Cookware giant Meyer discloses cyberattack that impacted employees

Meyer
Image: Tuwmxatau Onea (Wikipedia)

Meyer Corporation, the largest cookware distributor in the U.S., and the second-largest globally, has informed U.S. Attorney General offices of a data breach affecting thousands of its employees.

According to the notification letter shared with the U.S. Attorney General offices of Maine and California, Meyer fell victim to a cyberattack on October 25, 2021.

In response, the firm launched an investigation that was concluded on December 1, 2021, revealing that threat actors gained access to personal information belonging to employees of Meyer and its subsidiaries.
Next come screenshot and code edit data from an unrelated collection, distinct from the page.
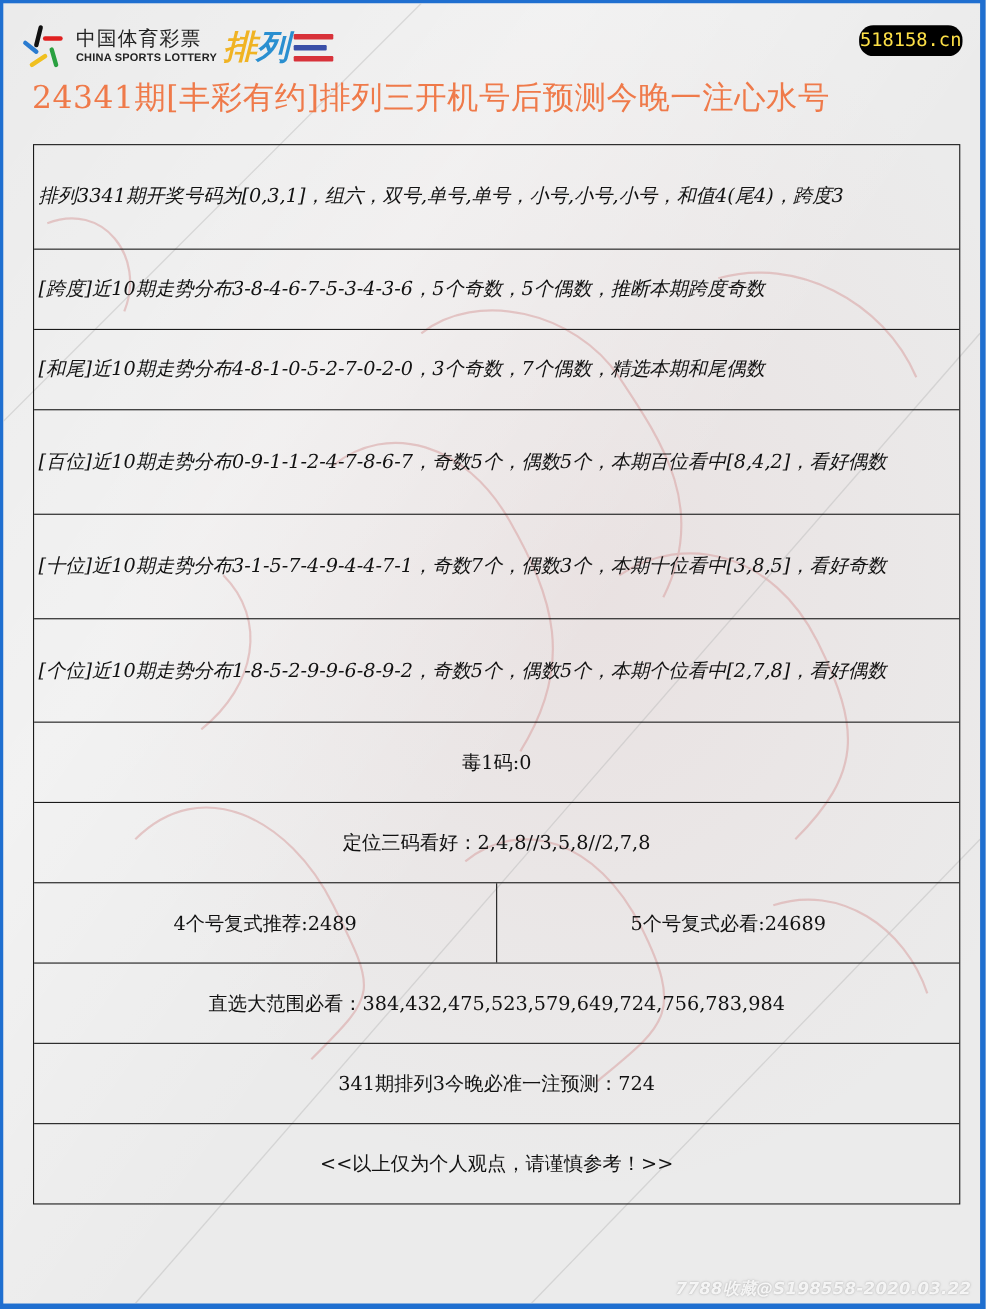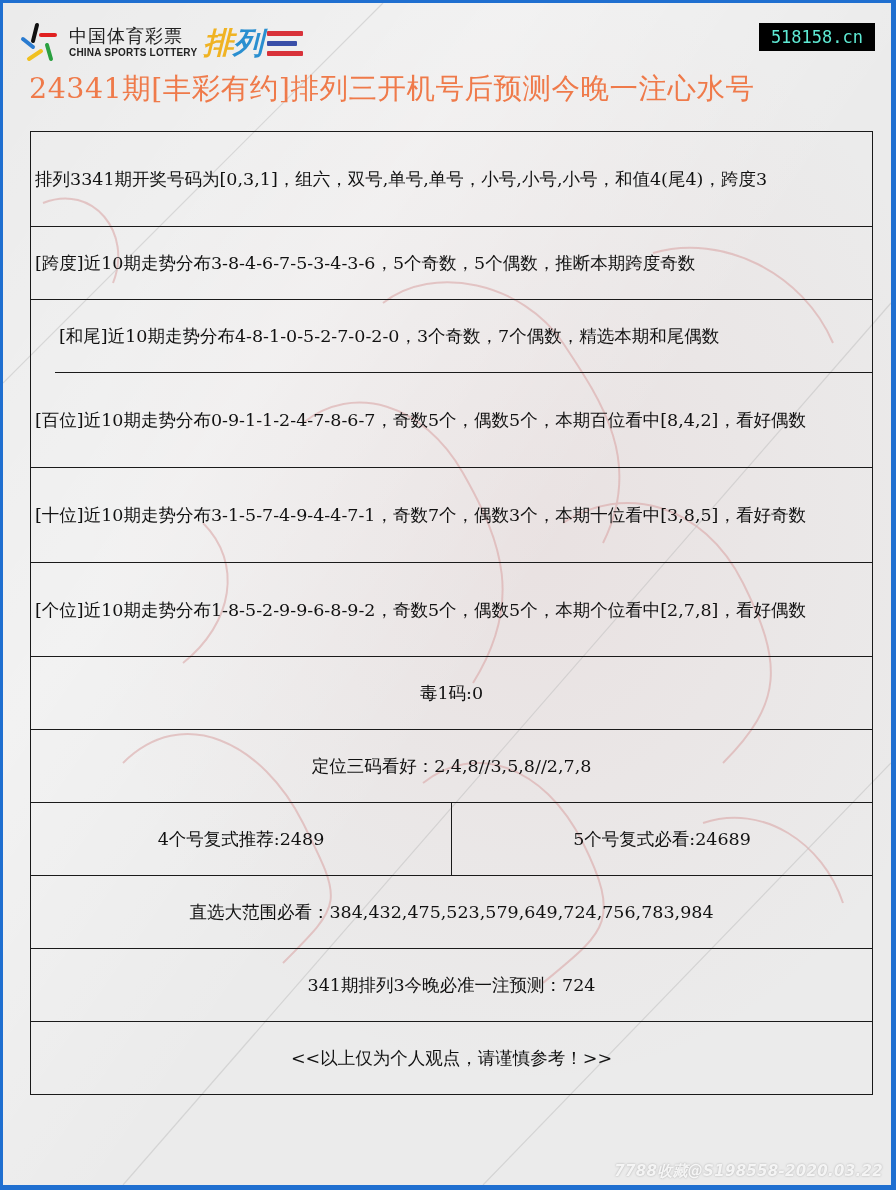--- a/index.html
+++ b/index.html
@@ -22,36 +22,36 @@
   .logo-mark { width:44px; height:44px; position:relative; }
   .logo-text { margin-left:6px; }
   .logo-cn { font-family:"DejaVu Sans","Liberation Sans",sans-serif; font-size:18px; color:#222; letter-spacing:1px; line-height:20px; }
   .logo-en { font-family:"Liberation Sans",sans-serif; font-size:10px; font-weight:bold; color:#222; line-height:14px; letter-spacing:0.2px; }
   .logo-p3 { margin-left:6px; display:flex; align-items:center; font-family:"DejaVu Sans",sans-serif; font-size:30px; font-weight:bold; font-style:italic; }
   .p3-a { color:#f0b323; }
   .p3-b { color:#2a8fd0; }
   .p3-c { display:inline-block; width:38px; height:30px; margin-left:4px; position:relative; }
   .p3-c span { position:absolute; left:0; height:5px; border-radius:1px; }
   .site-badge {
-    position:absolute; right:16px; top:20px; background:#000; color:#5eead4;
+    position:absolute; right:16px; top:20px; background:#000; color:#fde047;
     font-family:"DejaVu Sans Mono","Liberation Mono",monospace; font-size:17px;
-    padding:3px 12px; line-height:22px;
+    padding:3px 1px; line-height:22px;border-radius:13px;
   }
   .page-title {
     position:absolute; left:26px; top:66px; font-size:28.5px; color:#ef7a4a;
     white-space:nowrap; letter-spacing:0.5px; line-height:40px;
   }
   .table {
     position:absolute; left:27px; top:128px; width:841px;
     border:1px solid #1a1a1a; border-collapse:collapse;
   }
   .row { border-bottom:1px solid #1a1a1a; display:flex; font-size:17.5px; color:#111; }
   .row:last-child { border-bottom:none;justify-content:flex-end; }
   .cell { flex:1; display:flex; align-items:center; justify-content:center; text-align:center; }
-  .cell.left { justify-content:flex-start; text-align:left; padding:0 4px; line-height:24px; }
+  .cell.left { justify-content:flex-start; text-align:left; padding:0 4px; line-height:24px;font-style:italic; }
   .cell + .cell { border-left:1px solid #1a1a1a; }
   .watermark {
     position:absolute; right:8px; bottom:4px; font-family:"DejaVu Sans",sans-serif;
     font-size:15px; font-weight:bold; font-style:italic; color:rgba(255,255,255,0.85);
     text-shadow:0 0 2px rgba(120,120,120,0.6); letter-spacing:0.3px;
   }
 </style>
 </head>
 <body>
 
@@ -105,21 +105,21 @@
     <div class="page-title">24341期[丰彩有约]排列三开机号后预测今晚一注心水号</div>
   </div>
 
   <div class="table" id="table">
       <div class="row" style="height: 94px;">
         <div class="cell left">排列3341期开奖号码为[0,3,1]，组六，双号,单号,单号，小号,小号,小号，和值4(尾4)，跨度3</div>
       </div>
       <div class="row" style="height: 72px;">
         <div class="cell left">[跨度]近10期走势分布3-8-4-6-7-5-3-4-3-6，5个奇数，5个偶数，推断本期跨度奇数</div>
       </div>
-      <div class="row" style="height: 72px; margin-left: 24px;">
+      <div class="row" style="height: 72px;">
         <div class="cell left">[和尾]近10期走势分布4-8-1-0-5-2-7-0-2-0，3个奇数，7个偶数，精选本期和尾偶数</div>
       </div>
       <div class="row" style="height: 94px; align-items: center;">
         <div class="cell left">[百位]近10期走势分布0-9-1-1-2-4-7-8-6-7，奇数5个，偶数5个，本期百位看中[8,4,2]，看好偶数</div>
       </div>
       <div class="row" style="height: 94px;">
         <div class="cell left">[十位]近10期走势分布3-1-5-7-4-9-4-4-7-1，奇数7个，偶数3个，本期十位看中[3,8,5]，看好奇数</div>
       </div>
       <div class="row" style="height: 93px;">
         <div class="cell left">[个位]近10期走势分布1-8-5-2-9-9-6-8-9-2，奇数5个，偶数5个，本期个位看中[2,7,8]，看好偶数</div>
“On or around December 1, 2021, our investigation identified potential unauthorized access to Meyer employee information [including employees of Meyer’s subsidiaries Hestan Commercial Corporation, Hestan Smart Cooking, Hestan Vineyards, and Blue Mountain Enterprises, LLC],” explains the Meyer data breach notification.

The personal information that may have been exposed and copied by the threat actors include the following:

  • Full names
  • Physical address
  • Date of birth
  • Gender
  • Ethnicity
  • Social Security number
  • Health insurance information
  • Medical condition
  • Random drug screening results
  • COVID vaccination cards
  • Driver’s license
  • Passports
  • Government ID number
  • Permanent resident cards
  • Immigration status information
  • Information on dependents

“Meyer takes the protection of its employees’ personal information seriously. Meyer is offering two years of identity protection services, at no cost, to affected employees and their dependents,” concludes the data breach notification sent to impacted employees.

Conti behind Meyer’s cyberattack

While Meyer’s announcement doesn’t provide details regarding the cyberattack that resulted in the disclosed data breach, we found a relevant listing on the Conti extortion site dating to November 7, 2021.

The Meyer entry on Conti’s portal offers a ZIP file containing 2% of the data allegedly stolen by the ransomware gang during the cyberattack.

Meyer files published on the Conti leak site
Meyer files published on the Conti leak site

However, the notorious ransomware group hasn’t followed up to publish the remainder 98% in the months that followed, either an indication of their willingness to negotiate indefinitely or due to losing interest.

In either case, now that Meyer has gone public about the incident and offered identity protection services to the affected individuals, there can be no resolution that benefits the malicious actors.